Watching your kid learn to talk is a road paved with fun milestones: Their first word, their first swear word, the first time you catch them talking to themselves. According to a new study published in Early Childhood Research Quarterly the latter could be crucial in their development, rather than something they get from their mothers.
The research looked at 27 3- and 4-year-olds and distinguished between social speech and private speech, which can be loosely compared to you watching sports alone. In the case of the toddlers being studied, researchers were looking at what verbal corrections, or self-repairs, they made while completing a LEGO construction task, both with and without help from the experimenter. Although toddlers were more likely to make self-repairs across all speech categories with another person present, they also made corrections by themselves specifically related to the task at hand. This suggests that you kid might be capable of self-monitoring their speech just like you are, even if they aren’t as good at it yet.

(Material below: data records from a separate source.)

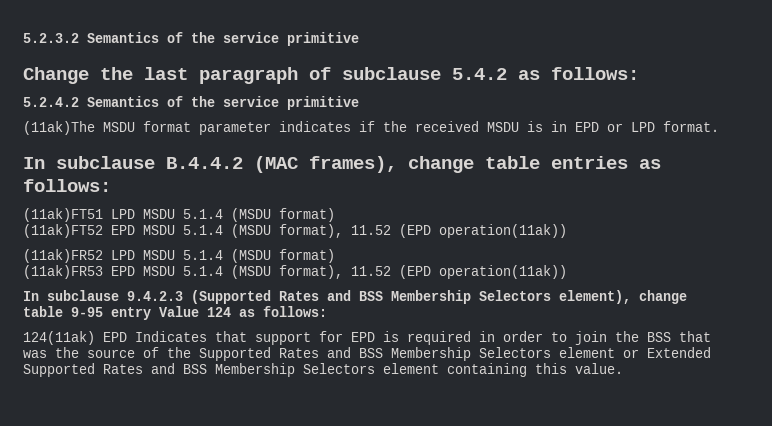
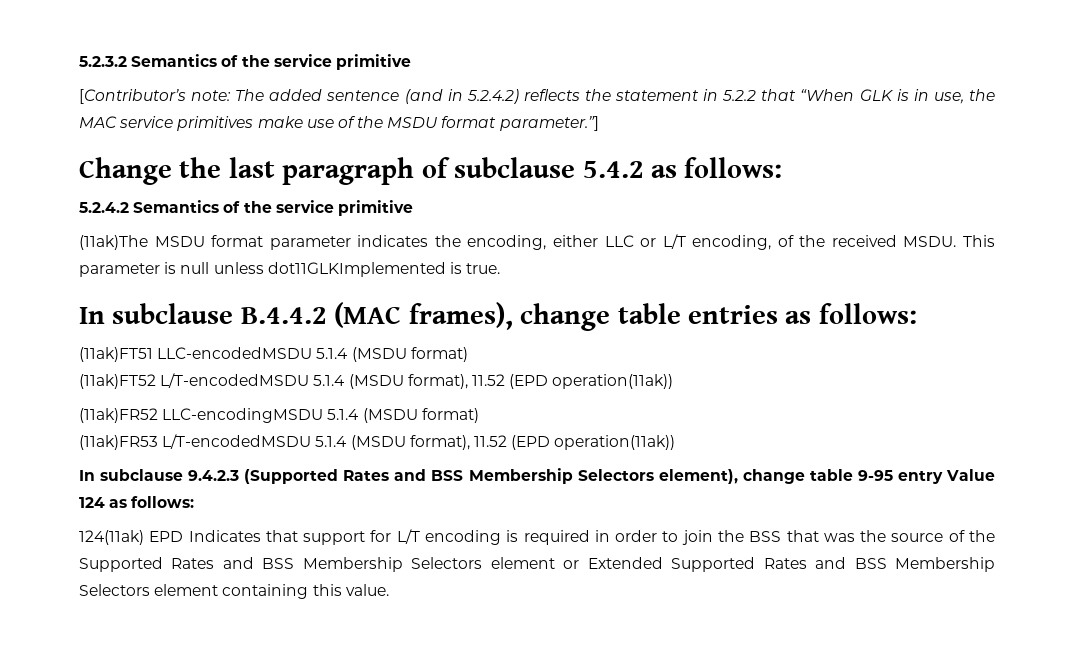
+ [Contributor’s note: The added sentence (and in 5.2.4.2) reflects the statement in 5.2.2 that “When GLK is in use, the MAC service primitives make use of the MSDU format parameter.”]
- (11ak)The MSDU format parameter indicates if the received MSDU is in EPD or LPD format.
+ (11ak)The MSDU format parameter indicates the encoding, either LLC or L/T encoding, of the received MSDU. This parameter is null unless dot11GLKImplemented is true.
- (11ak)FT51 LPD MSDU 5.1.4 (MSDU format)
+ (11ak)FT51 LLC-encodedMSDU 5.1.4 (MSDU format)
- (11ak)FT52 EPD MSDU 5.1.4 (MSDU format), 11.52 (EPD operation(11ak))
+ (11ak)FT52 L/T-encodedMSDU 5.1.4 (MSDU format), 11.52 (EPD operation(11ak))
- (11ak)FR52 LPD MSDU 5.1.4 (MSDU format)
+ (11ak)FR52 LLC-encodingMSDU 5.1.4 (MSDU format)
- (11ak)FR53 EPD MSDU 5.1.4 (MSDU format), 11.52 (EPD operation(11ak))
+ (11ak)FR53 L/T-encodedMSDU 5.1.4 (MSDU format), 11.52 (EPD operation(11ak))
- 124(11ak) EPD Indicates that support for EPD is required in order to join the BSS that was the source of the Supported Rates and BSS Membership Selectors element or Extended Supported Rates and BSS Membership Selectors element containing this value.
+ 124(11ak) EPD Indicates that support for L/T encoding is required in order to join the BSS that was the source of the Supported Rates and BSS Membership Selectors element or Extended Supported Rates and BSS Membership Selectors element containing this value.

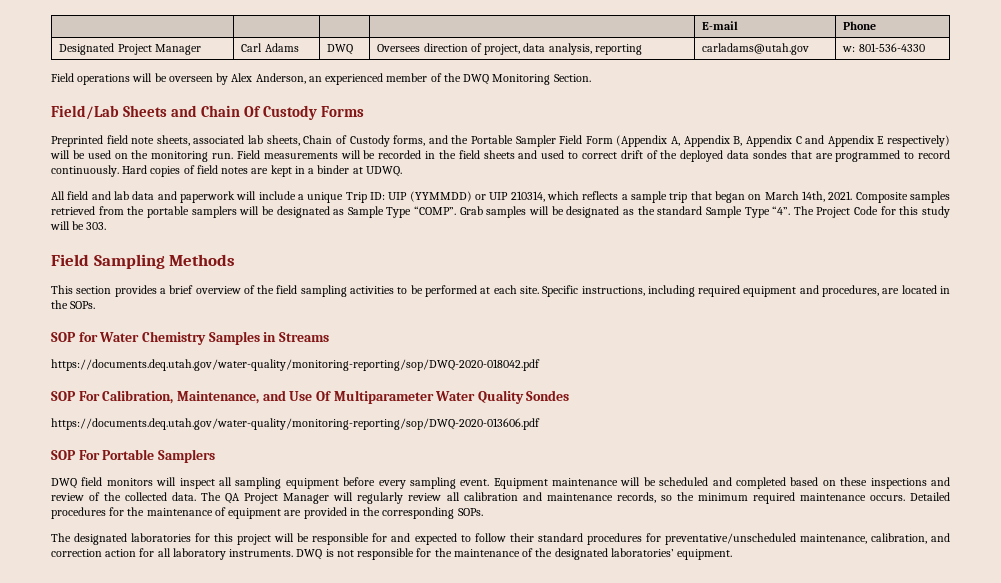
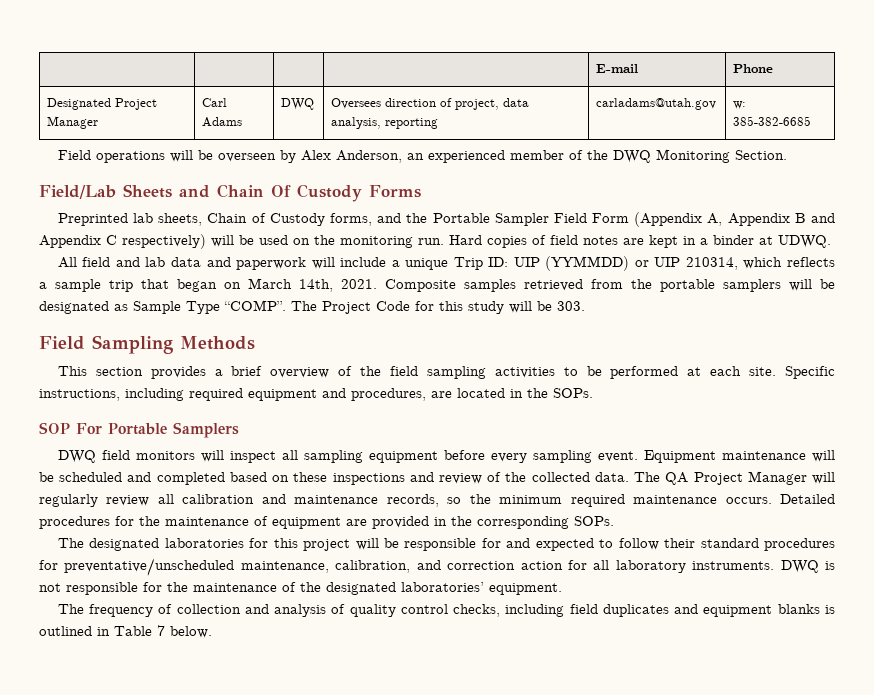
- Designated Project Manager | Carl Adams | DWQ | Oversees direction of project, data analysis, reporting | carladams@utah.gov | w: 801-536-4330
+ Designated Project Manager | Carl Adams | DWQ | Oversees direction of project, data analysis, reporting | carladams@utah.gov | w: 385-382-6685
- Preprinted field note sheets, associated lab sheets, Chain of Custody forms, and the Portable Sampler Field Form (Appendix A, Appendix B, Appendix C and Appendix E respectively) will be used on the monitoring run.
+ Preprinted lab sheets, Chain of Custody forms, and the Portable Sampler Field Form (Appendix A, Appendix B and Appendix C respectively) will be used on the monitoring run.
- Field measurements will be recorded in the field sheets and used to correct drift of the deployed data sondes that are programmed to record continuously.
- Grab samples will be designated as the standard Sample Type “4”.
- SOP for Water Chemistry Samples in Streams
- https://documents.deq.utah.gov/water-quality/monitoring-reporting/sop/DWQ-2020-018042.pdf
- SOP For Calibration, Maintenance, and Use Of Multiparameter Water Quality Sondes
- https://documents.deq.utah.gov/water-quality/monitoring-reporting/sop/DWQ-2020-013606.pdf
+ The frequency of collection and analysis of quality control checks, including field duplicates and equipment blanks is outlined in Table 7 below.

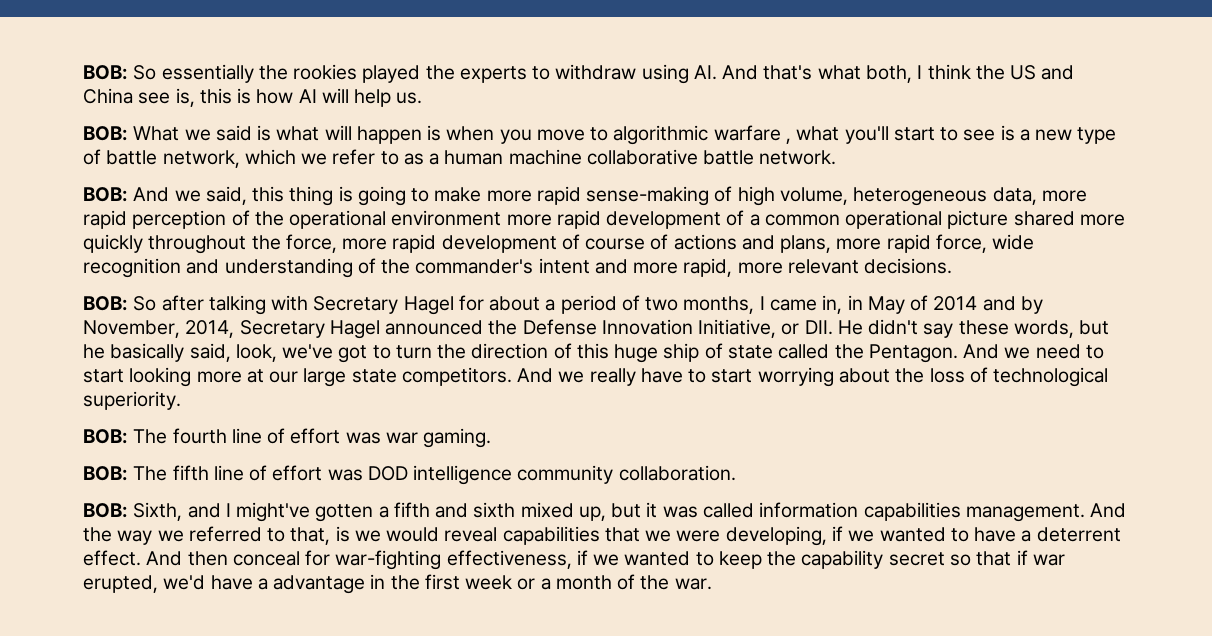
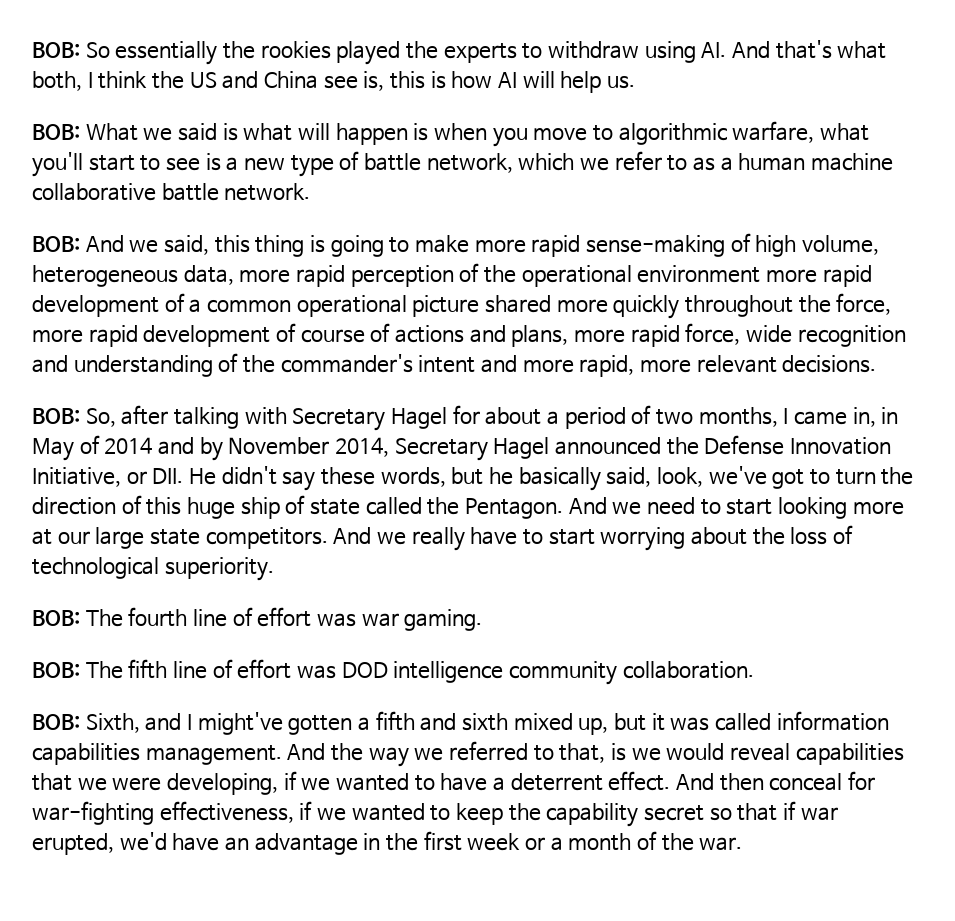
- BOB: What we said is what will happen is when you move to algorithmic warfare , what you'll start to see is a new type of battle network, which we refer to as a human machine collaborative battle network.
+ BOB: What we said is what will happen is when you move to algorithmic warfare, what you'll start to see is a new type of battle network, which we refer to as a human machine collaborative battle network.
- BOB: So after talking with Secretary Hagel for about a period of two months, I came in, in May of 2014 and by November, 2014, Secretary Hagel announced the Defense Innovation Initiative, or DII. He didn't say these words, but he basically said, look, we've got to turn the direction of this huge ship of state called the Pentagon.
+ BOB: So, after talking with Secretary Hagel for about a period of two months, I came in, in May of 2014 and by November 2014, Secretary Hagel announced the Defense Innovation Initiative, or DII. He didn't say these words, but he basically said, look, we've got to turn the direction of this huge ship of state called the Pentagon.
- And then conceal for war-fighting effectiveness, if we wanted to keep the capability secret so that if war erupted, we'd have a advantage in the first week or a month of the war.
+ And then conceal for war-fighting effectiveness, if we wanted to keep the capability secret so that if war erupted, we'd have an advantage in the first week or a month of the war.

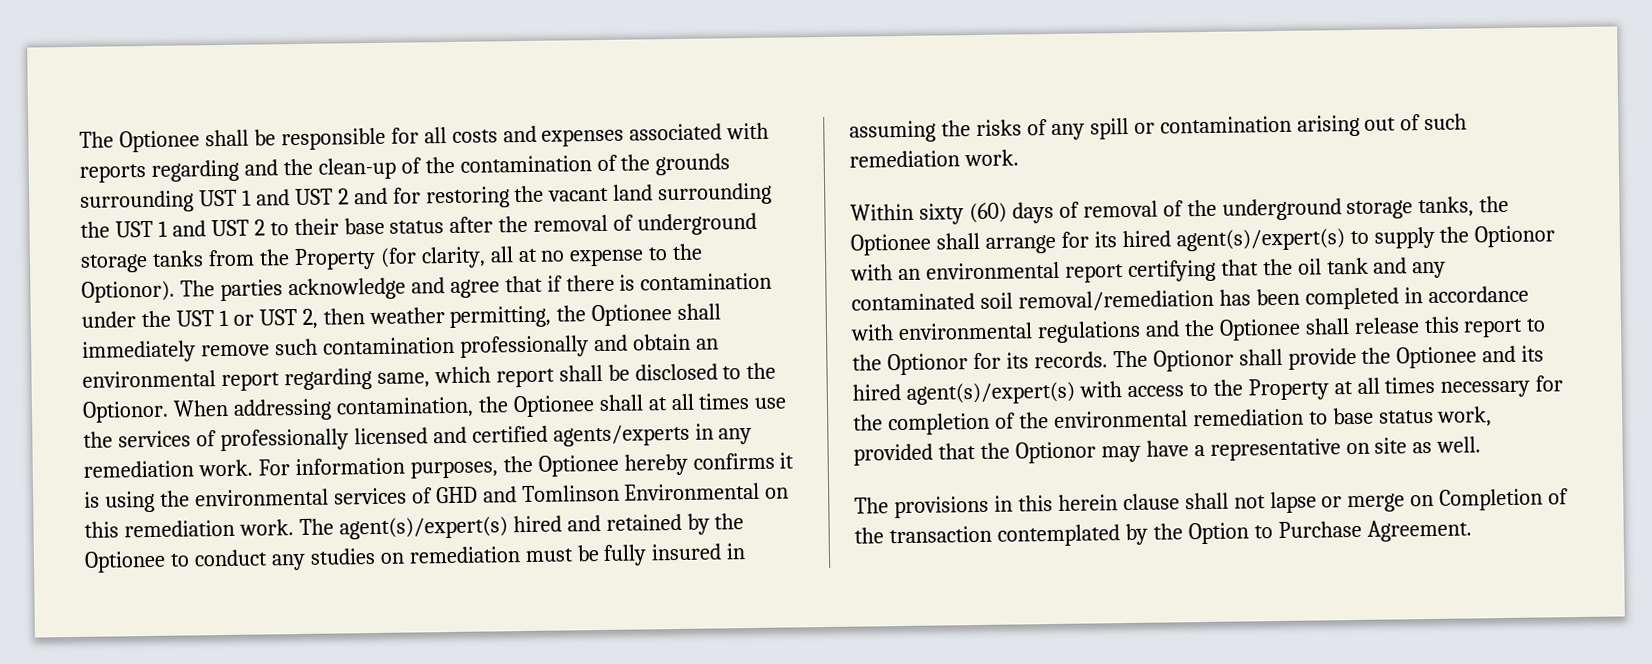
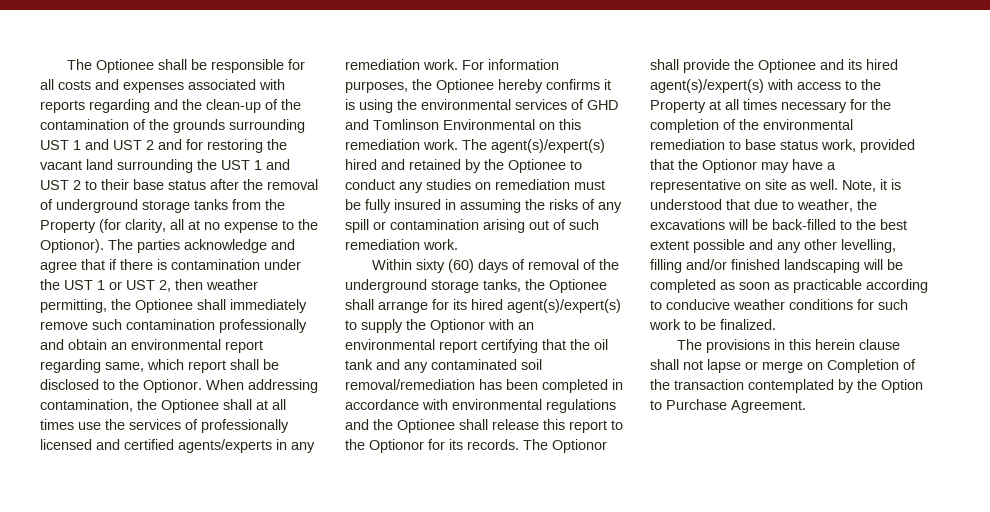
+ Note, it is understood that due to weather, the excavations will be back-filled to the best extent possible and any other levelling, filling and/or finished landscaping will be completed as soon as practicable according to conducive weather conditions for such work to be finalized.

Experts suspect that the speech content of such self-repairs can highlight developmental differences between individual kids. “A disconnection between private speech and task behavior has been observed in studies of children with self-regulation issues, such as ADHD,” Louis Manfra, who co-authored the study explained. Still, the small sample size means these findings are preliminary and more research needs to be done, so no need to eavesdrop on your kid playing LEGOs — at least any more than your already were. You’re not off the hook yet, but you likely don’t have correct your little Bob The Builder (or Bobbi) on every task either. They’re working on it.